• **Description of the task**: Return the listing below unchanged, minus its pictures.

• **Dataset excerpts**:

++++

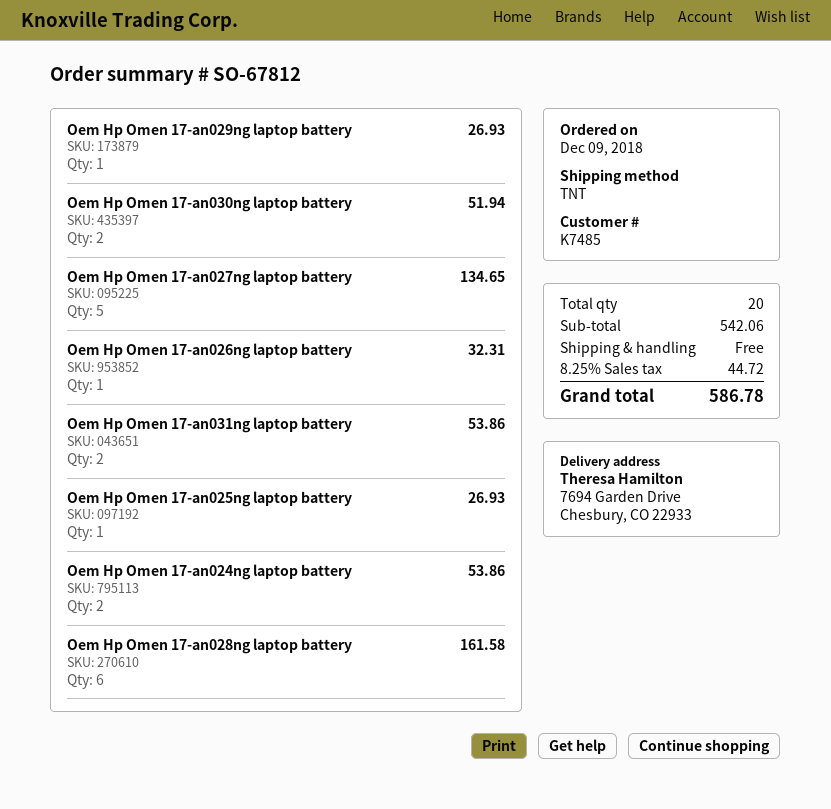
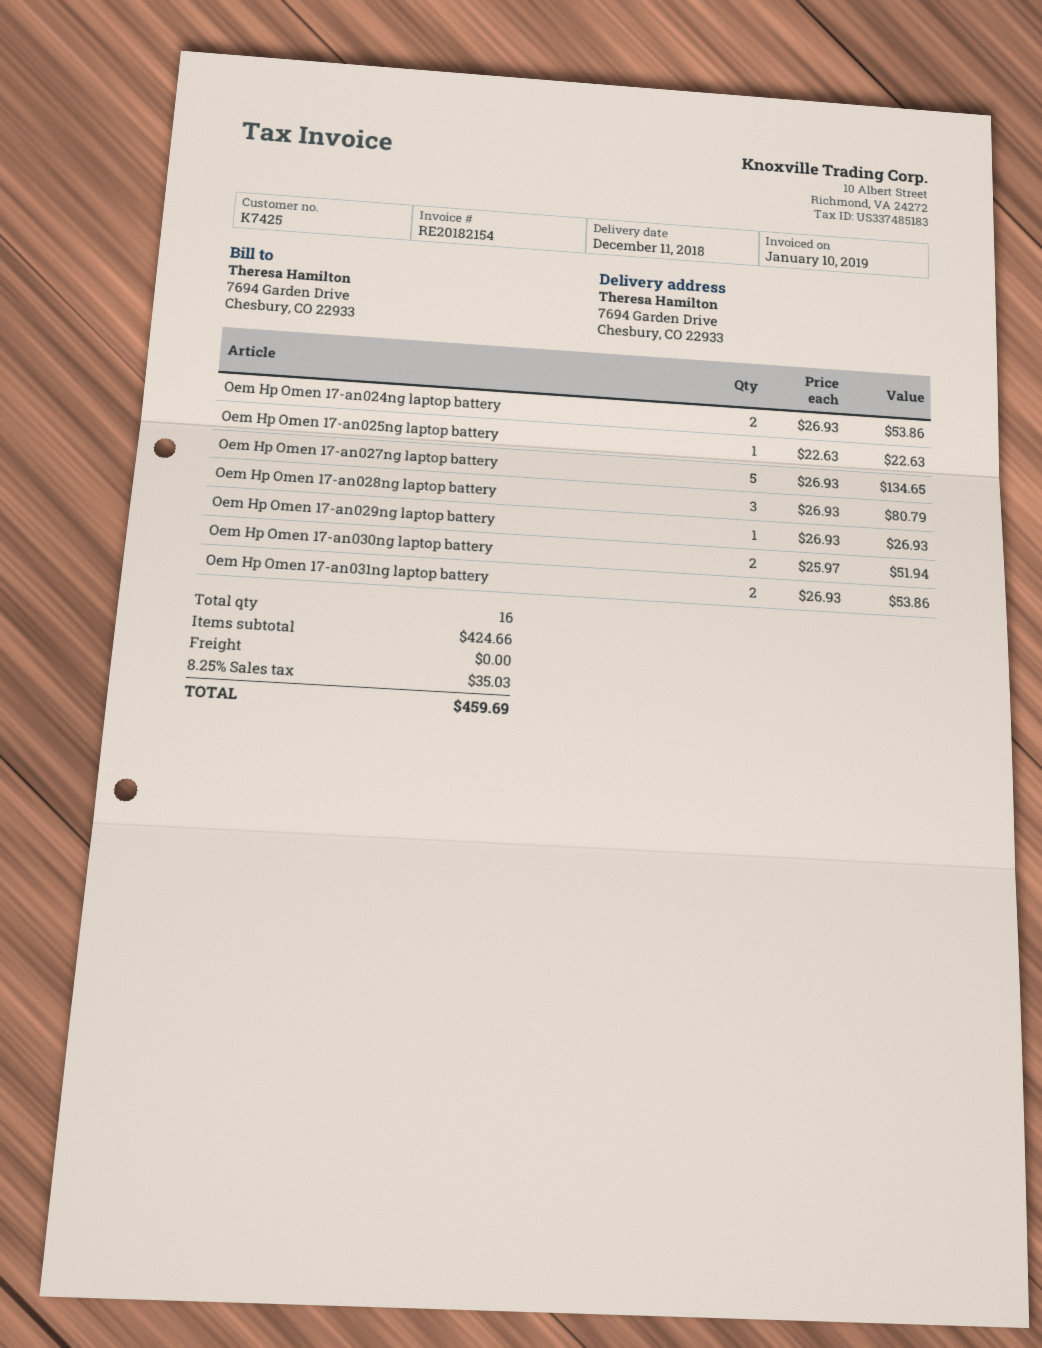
customer number: K7485 -> K7425
Oem Hp Omen 17-an026ng laptop battery: 1 for 32.31 -> none
Oem Hp Omen 17-an025ng laptop battery: 1 for 26.93 -> 1 for 22.63
Oem Hp Omen 17-an028ng laptop battery: 6 for 161.58 -> 3 for 80.79
total quantity: 20 -> 16
subtotal: 542.06 -> 424.66
tax: 8.25% = 44.72 -> 8.25% = 35.03
total: 586.78 -> 459.69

++++

• **Solution to this exercise**:
customer number: K7485 -> K7425
Oem Hp Omen 17-an026ng laptop battery: 1 for 32.31 -> none
Oem Hp Omen 17-an025ng laptop battery: 1 for 26.93 -> 1 for 22.63
Oem Hp Omen 17-an028ng laptop battery: 6 for 161.58 -> 3 for 80.79
total quantity: 20 -> 16
subtotal: 542.06 -> 424.66
tax: 8.25% = 44.72 -> 8.25% = 35.03
total: 586.78 -> 459.69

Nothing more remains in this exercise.